How can I perform polynomial regression with this dataset?

71 Views Asked by At

I have the training set $\{(0,0), (1,1), (2,1), (1,2)\}$. I want to find the best quadratic polynomial of the form $f(x) = a + bx + cx^2$ that minimizes the sum of squared error between $y$ and the regression function. I know that that vector is given by $\beta = (D^{T}D)^{-1}D^T\textbf{y}$, I don't know what the data matrix $D$ is supposed to be in this situation, however.
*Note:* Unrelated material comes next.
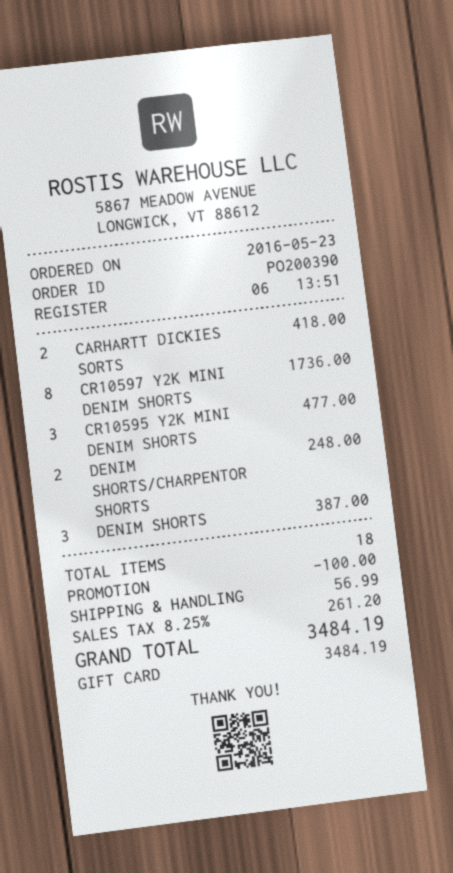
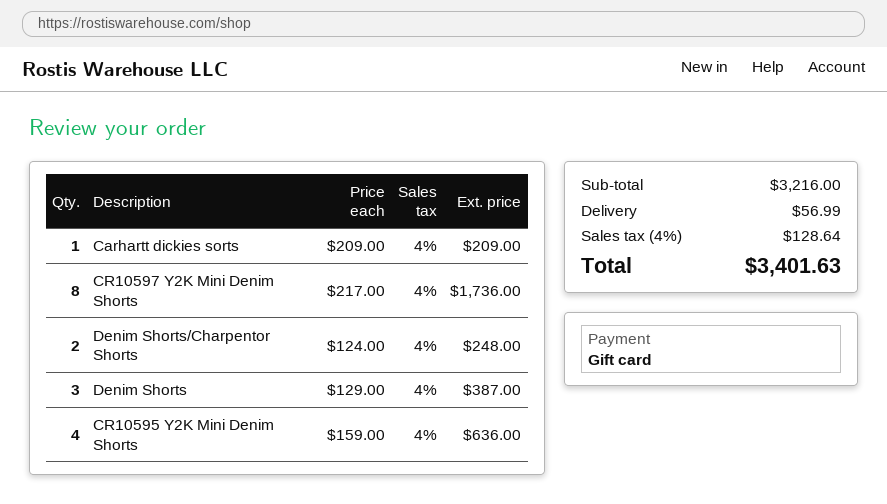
CARHARTT DICKIES SORTS: 2 for 418.00 -> 1 for 209.00
CR10595 Y2K MINI DENIM SHORTS: 3 for 477.00 -> 4 for 636.00
discount: 100.00 -> none
tax: 8.25% = 261.20 -> 4% = 128.64
total: 3484.19 -> 3401.63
How am I supposed to calculate $D$?

2

There are 2 best solutions below

0
On

For any observation $i \in \{1,\ldots,N\}$, dependent variable $y_i$, and vector of independent variables $\mathbf{x}_i = (x_{i1},\ldots,x_{iK})'$ you want to minimize the sum of squared errors of

$$ y_{i} = \mathbf{x}_{i}^{'} \mathbf{\beta} + \varepsilon_{i} \hspace{1cm} i = 1,\ldots, N. $$

Stacking the $N$ equations, you get

$$ \mathbf{y} = \mathbf{X}\mathbf{\beta} + \mathbf{\varepsilon}, $$ where the $i$-th row of $\mathbf{X}$ is $\mathbf{x}_i^{'}$. From this, you get the usual estimator $\beta = (\mathbf{X}'\mathbf{X})^{-1}\mathbf{X}'\mathbf{y}$. In your application, $\mathbf{x}_i = (1, x_i, x_i^2)'$. Can you now conclude what your matrix $D$ should look like?

2
On

In your particular problem you are given data points $(x_j,y_j)$ and where $$y_j=a+ bx_j + c x^2_j+\varepsilon_j$$ In terms of vectors, this model can be expressed as $$\mathbf{y}=X\boldsymbol{\beta} + \varepsilon$$ where $\mathbf{y}=[y_1,\ldots,y_N]^\intercal$, $$X=\begin{pmatrix} 1 & x_1 & x_1^2 \\ \vdots & \vdots & \vdots\\ 1 & x_N & x^2_N \end{pmatrix} $$ $\boldsymbol{\beta}=[a, b, c]^\intercal$, and $\boldsymbol{\varepsilon}=[\varepsilon_1,\ldots, \varepsilon_N]^\intercal$.

This is $$\begin{pmatrix} 0\\ 1\\1\\2\end{pmatrix}=\begin{pmatrix} 1 & 0 & 0 \\ 1 & 1 & 1\\ 1 & 2 & 4 \\ 1 & 1 & 1 \end{pmatrix}\begin{pmatrix}a\\ b\\ c\end{pmatrix} + \begin{pmatrix} \varepsilon_1\\ \varepsilon_2 \\ \varepsilon_3\end{pmatrix} $$


  • In principle, there is always a solution to the problem \begin{align} \hat{\boldsymbol{\beta}}:=\operatorname{argmin}_{\mathbf{\beta}\in\mathbb{R}^p}\|\mathbf{y}-X\boldsymbol{\beta}\|_2\tag{1}\label{one} \end{align} where $\mathbf{y}\in \mathbb{R}^N$ and $X\in\operatorname{mat}_{\mathbb{R}}(N,p)$, and $\|\;\|_2$ is the Euclidean norm.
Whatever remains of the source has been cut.